New L.A. Sign Ordinance: Commercial Advertising Could Trump Local Zoning Regulations

 

One face of a double-sided billboard on Lincoln Blvd. in Venice. Digital billboard in background, lower right.

Sign regulations in L.A. should “allow stakeholders to define their own space.” That’s what Ed Reyes, chairman of the City Council’s Planning and Land Use Management (PLUM) committee, said at a hearing last month on a new citywide sign ordinance. But did he really mean it?

Apparently yes, if those “stakeholders” are businesses and developers of large-scale commercial projects. But clearly no, if the stakeholders are homeowners or other individuals who have worked for special zoning regulations to protect and define the scale and character of their local communities.

Here’s just one example. Three years ago, the L.A. City Council unanimously approved a Community Design Overlay (CDO) District for Lincoln Blvd. in Venice, one of the most billboard-dense commercial streets in the city. The culmination of more than two years of community outreach and public hearings, that action established special regulations that include a prohibition of any new billboards or other forms of off-site signage.
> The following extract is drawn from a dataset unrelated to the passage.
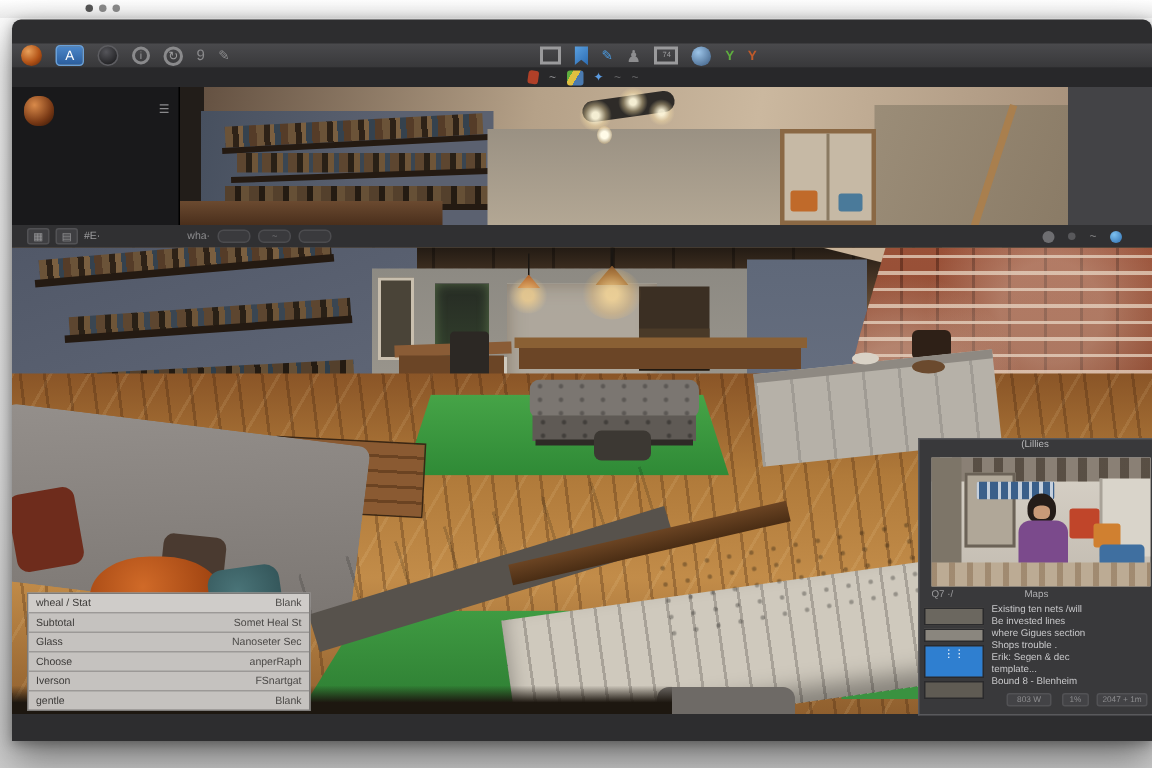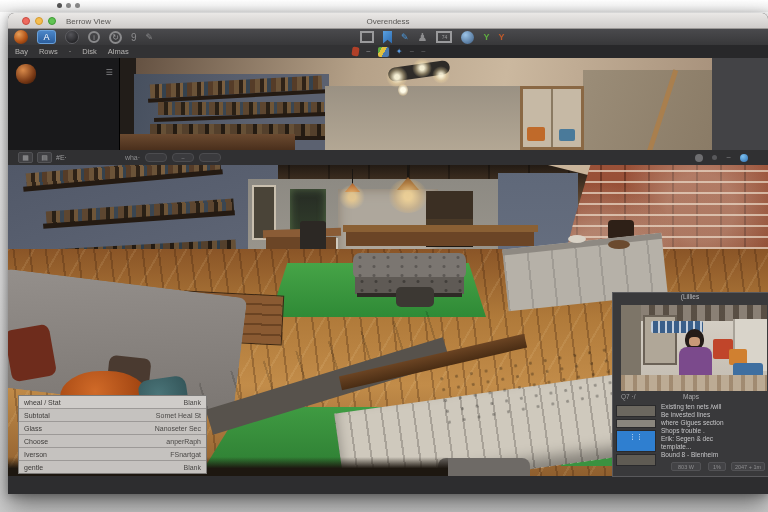"Berrow View" b.titlebar { html: <b> <b></b> <b></b> <b></b> <b>Berrow View</b> <b>Overendess</b> </b> -> none }
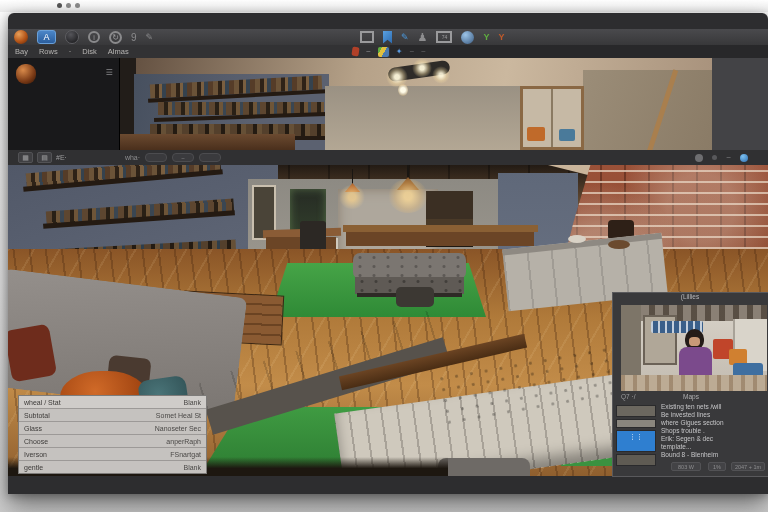"Bay" b.row2in { html: <b> <s>Bay</s> <s>Rows</s> <s>·</s> <s>Disk</s> <s>Almas</s> </b> -> none }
CDO’s and other types of zoning overlays were intended as a departure from a one-size-fits-all zoning code by allowing special regulations tailored to individual neighborhoods and communities. But a provision in the new sign ordinance now in front of Reyes’ committee could exempt certain developments from those local regulations, including the off-site sign ban on Lincoln Blvd.

That provision allows commercial projects to develop unique signage regulations by applying for a “Comprehensive Sign Program.” By meeting a modest size requirement, ten per cent of the signs in a project could display off-site advertising, as long as the signs weren’t visible from the public right-of-way or adjacent property. For example, advertisements for fast food, liquor, movies, cars and many other products and services could be displayed in a shopping center parking lot as long as they were turned away from the street, or shielded by walls or vegetation.

But exposure to this advertising wouldn’t necessarily be limited to people on their way to shop. Since public property would also be eligible for comprehensive sign programs, the outdoor areas of city facilities could also be used to display ads, as long as they were oriented away from the street. And most alarmingly, large city parks with areas far from the street could become the site of ads tailored to families, children, and other park patrons.

And who are the “stakeholders” in those situations, the ones Reyes would allow to “define their own space?” Corporations with big ad budgets? People in the marketing business? People like Barry Sanders, the retired corporate lawyer now the head of the Recreation and Parks Commission and vocal advocate for allowing signs in parks? Or the people who actually use the parks?

Who are the “stakeholders” who should decide what signage comes to Lincoln Blvd. in Venice? The developers eyeing properties suitable for new commercial projects? The movie production companies and other corporate entitites that already peddle their products on the billboards that line the boulevard? Or the people in the community, both residents and small business owners, who took time to help develop a unified vision of the street?